Mandatory registers: ROLECE and contractor classification
The Official Register of Tenderers and Classified Companies of the Public Sector (ROLECE), managed by the Ministry of Finance, allows companies to register their legal capacity, representation and accredited solvency centrally. Once registered, the company does not need to submit those documents with each tender: the evaluation committee can verify them directly in the register.
Contractor classification (groups, subgroups and categories under Royal Decree 1098/2001) is mandatory for works contracts above 500,000 euros and service contracts above 200,000 euros in certain activity groups. Classification is granted by the State Advisory Board on Public Procurement or the equivalent regional boards. For SMEs starting out, classification is generally not required for initial contracts; it is worth obtaining before tendering for higher-value contracts.
Frequently asked questions
Can a sole trader submit a bid for a public contract?
Yes. The LCSP does not require the tenderer to be a commercial company. A self-employed individual acting as a sole trader can submit bids provided their economic activity matches the subject of the contract and they meet the solvency requirements of the specifications. In practice, economic solvency requirements (minimum turnover) tend to rule out sole traders in high-value contracts, although for low-value abbreviated simplified procedures it is perfectly viable.
What is the Evaluation Committee and what role does it play?
The Evaluation Committee (Mesa de Contratación) is the collegiate body that assists the contracting authority during award procedures. It is responsible for opening the envelopes, verifying administrative documentation, submitting the proposal for ranking bids to the contracting authority and, where applicable, requesting justification for abnormally low bids. It does not award contracts itself: it proposes. The award decision is taken by the contracting authority (mayor, regional minister, head of the body…). Understanding how it operates is important because deadlines for correcting documentation are set by the Committee, and its criteria are binding at the administrative stage.
How long does a procurement process take from publication to payment?

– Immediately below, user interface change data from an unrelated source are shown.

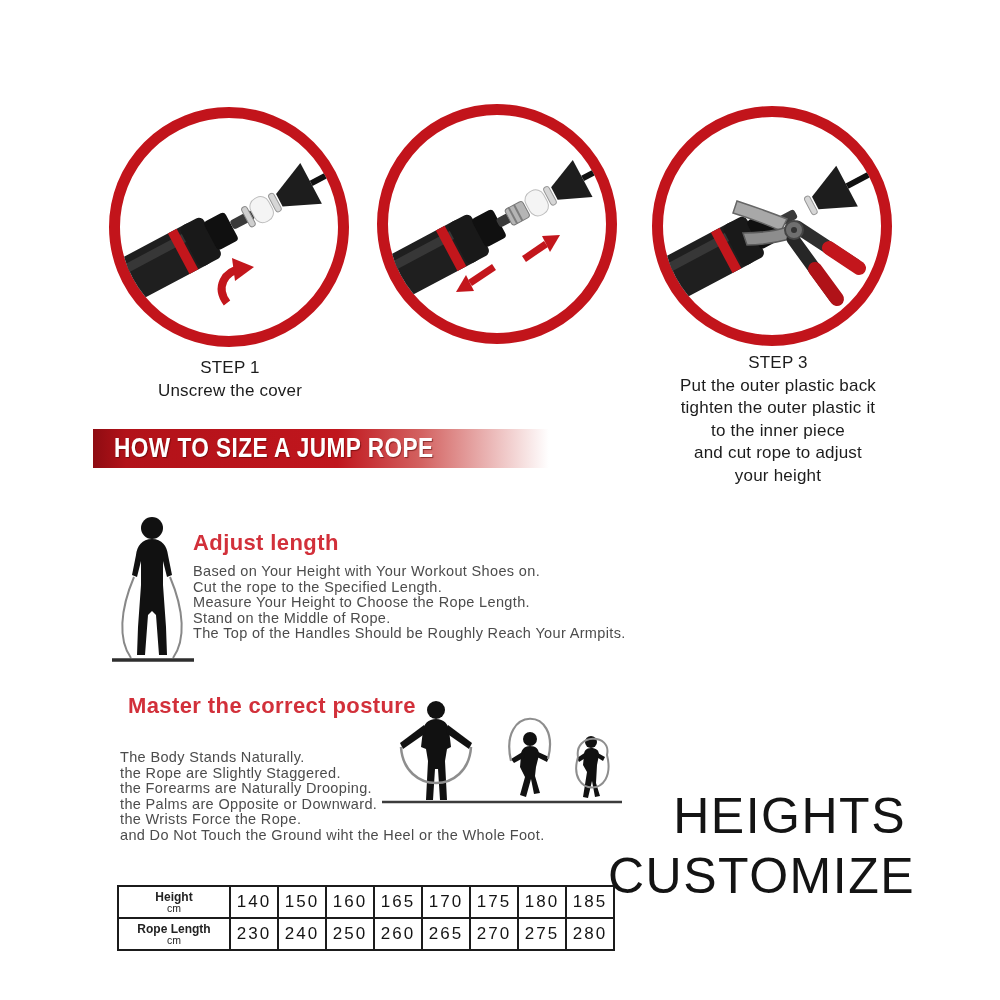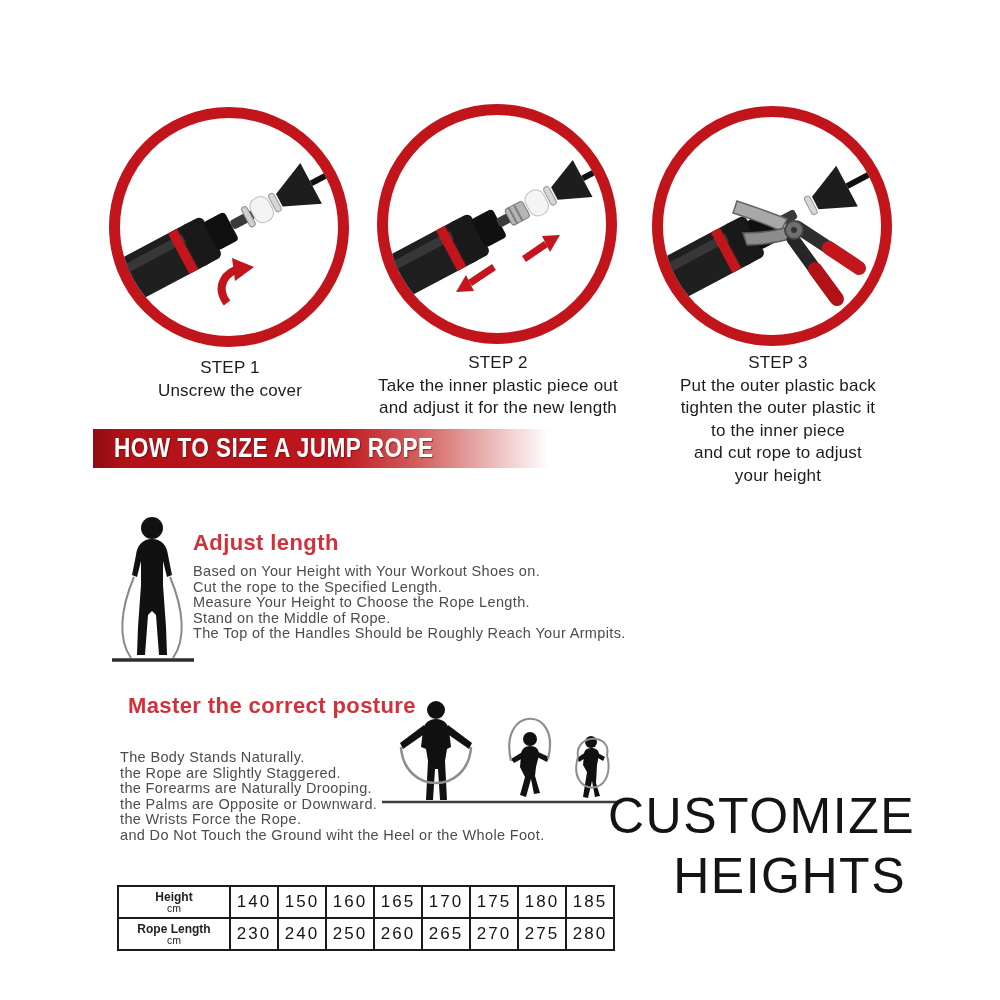--- a/index.html
+++ b/index.html
@@ -144,27 +144,20 @@
         <circle cx="131" cy="113" r="9" fill="#6f6f6f" stroke="#454545" stroke-width="2"></circle>
         <circle cx="131" cy="113" r="3" fill="#333"></circle>
       </g>
     </svg>
   </div>
 
   <div class="caption" id="caption-1">
     <div class="step-label">STEP 1</div>
     <div>
         <div>Unscrew the cover</div>
-      </div>
-  </div>
-  <div class="caption" id="caption-2">
-    <div class="step-label">STEP 2</div>
-    <div>
-        <div>Take the inner plastic piece out</div>
-        <div>and adjust it for the new length</div>
       </div>
   </div>
   <div class="caption" id="caption-3">
     <div class="step-label">STEP 3</div>
     <div>
         <div>Put the outer plastic back</div>
         <div>tighten the outer plastic it</div>
         <div>to the inner piece</div>
         <div>and cut rope to adjust</div>
         <div>your height</div>
@@ -249,17 +242,17 @@
           <td>260</td>
           <td>265</td>
           <td>270</td>
           <td>275</td>
           <td>280</td>
         </tr>
       </tbody>
   </table>
 
   <div class="customize">
+    <div>HEIGHTS</div>
     <div>CUSTOMIZE</div>
-    <div>HEIGHTS</div>
   </div>
 
 </div>
 
 </body></html>

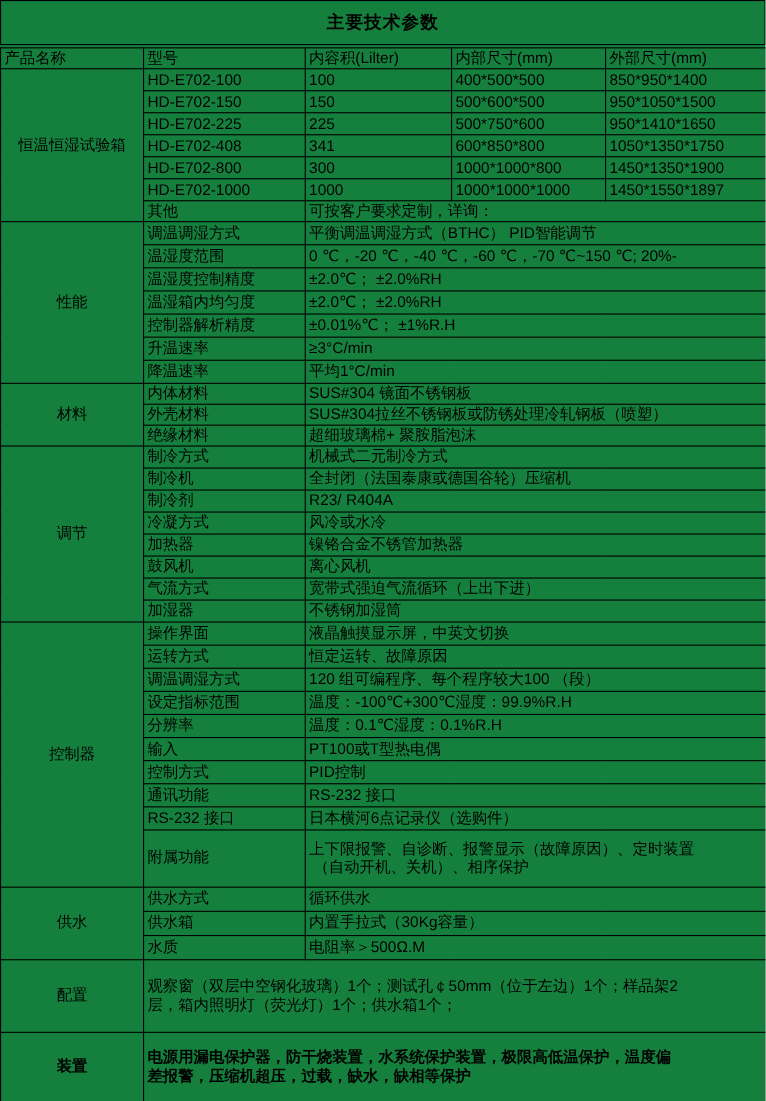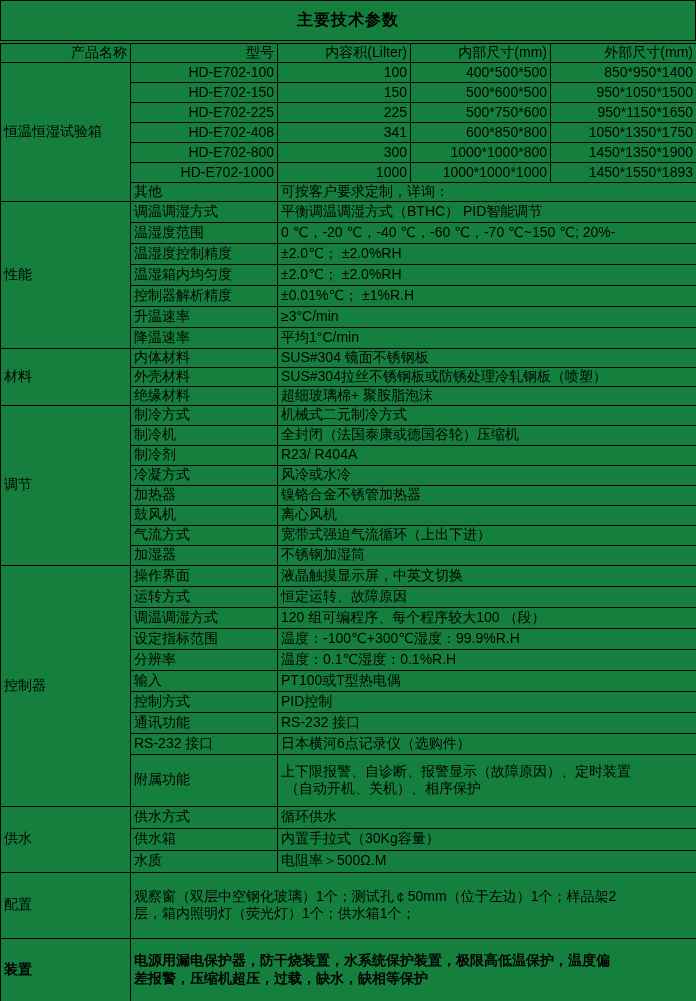--- a/index.html
+++ b/index.html
@@ -31,22 +31,22 @@
     margin-top: 2px;
     font-size: 14px;
   }
   table.spec td {
     border: 1px solid #000000;
     padding: 0 3px;
     vertical-align: middle;
     line-height: 1.25;
     overflow: hidden;
   }
-  td.c   { text-align: right; margin-top: 24px; }
-  td.cat { text-align: left; }
+  td.c   { text-align: left; margin-top: 24px; }
+  td.cat { text-align: center; }
   td.prewrap { white-space: pre-wrap; line-height: 22px; }
   tr.r-head  { height: 19px; }
   tr.r-model { height: 20px; }
   tr.r-other { height: 18px; margin-top: 15px; }
   tr.r-perf  { height: 21px; }
   tr.r-mat   { height: 19px; }
   tr.r-reg   { height: 20px; }
   tr.r-ctl   { height: 21px; }
   tr.r-aux   { height: 52px; }
   tr.r-water { height: 22px; }
@@ -88,39 +88,39 @@
     <tr class="r-model">
       <td class="c">HD-E702-150</td>
       <td class="c">150</td>
       <td class="c">500*600*500</td>
       <td class="c">950*1050*1500</td>
     </tr>
     <tr class="r-model">
       <td class="c">HD-E702-225</td>
       <td class="c">225</td>
       <td class="c">500*750*600</td>
-      <td class="c">950*1150*1650</td>
+      <td class="c">950*1410*1650</td>
     </tr>
     <tr class="r-model">
       <td class="c">HD-E702-408</td>
       <td class="c">341</td>
       <td class="c">600*850*800</td>
       <td class="c">1050*1350*1750</td>
     </tr>
     <tr class="r-model">
       <td class="c">HD-E702-800</td>
       <td class="c">300</td>
       <td class="c">1000*1000*800</td>
       <td class="c">1450*1350*1900</td>
     </tr>
     <tr class="r-model">
       <td class="c">HD-E702-1000</td>
       <td class="c">1000</td>
       <td class="c">1000*1000*1000</td>
-      <td class="c">1450*1550*1893</td>
+      <td class="c">1450*1550*1897</td>
     </tr>
     <tr class="r-other">
       <td>其他</td>
       <td colspan="3">可按客户要求定制，详询：</td>
     </tr>
 
     <tr class="r-perf">
       <td class="cat" rowspan="7">性能</td>
       <td>调温调湿方式</td>
       <td colspan="3">平衡调温调湿方式（BTHC） PID智能调节</td>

It depends on the procedure, but in a standard open procedure the full cycle can exceed six months: the period for submitting bids (minimum 35 days), technical assessment (weeks), the proposed award and the objection period (10 working days), contract formalisation (15 working days from notification) and execution of the first deliverable. The first payment does not arrive until the completed work is certified. It is essential to plan cash flow before tendering for significant contracts.
What happens if I unintentionally submit an abnormally low bid?
The LCSP sets abnormality thresholds that vary depending on the number of bids: if there are more than five tenderers, a bid is presumed abnormally low if it is more than 25% below the average of all bids. If you exceed that threshold, the committee will ask for a written justification. If you can demonstrate that your bid is viable (cost structure, subcontractor commitments, process efficiencies…), you may maintain it. If you do not justify it, or the justification is insufficient, you will be excluded even if you had the lowest price. Before submitting a very aggressive price, calculate the abnormality thresholds using the previous year's figures.
Can I challenge the outcome of a procurement process?
Yes. If you consider that the award is incorrect, the LCSP provides for a special remedy in procurement matters before the Central Administrative Court for Contractual Remedies (TACRC) or the equivalent regional tribunal for contracts above certain thresholds (100,000 € in services/supplies, per Article 44 LCSP). The remedy automatically suspends the award until the tribunal rules (in theory within 15 working days). For lower-value contracts, the ordinary administrative appeal before the contracting authority itself is the route. The success rate of well-founded remedies is significant: it is worth at least requesting the evaluation report before deciding whether to appeal.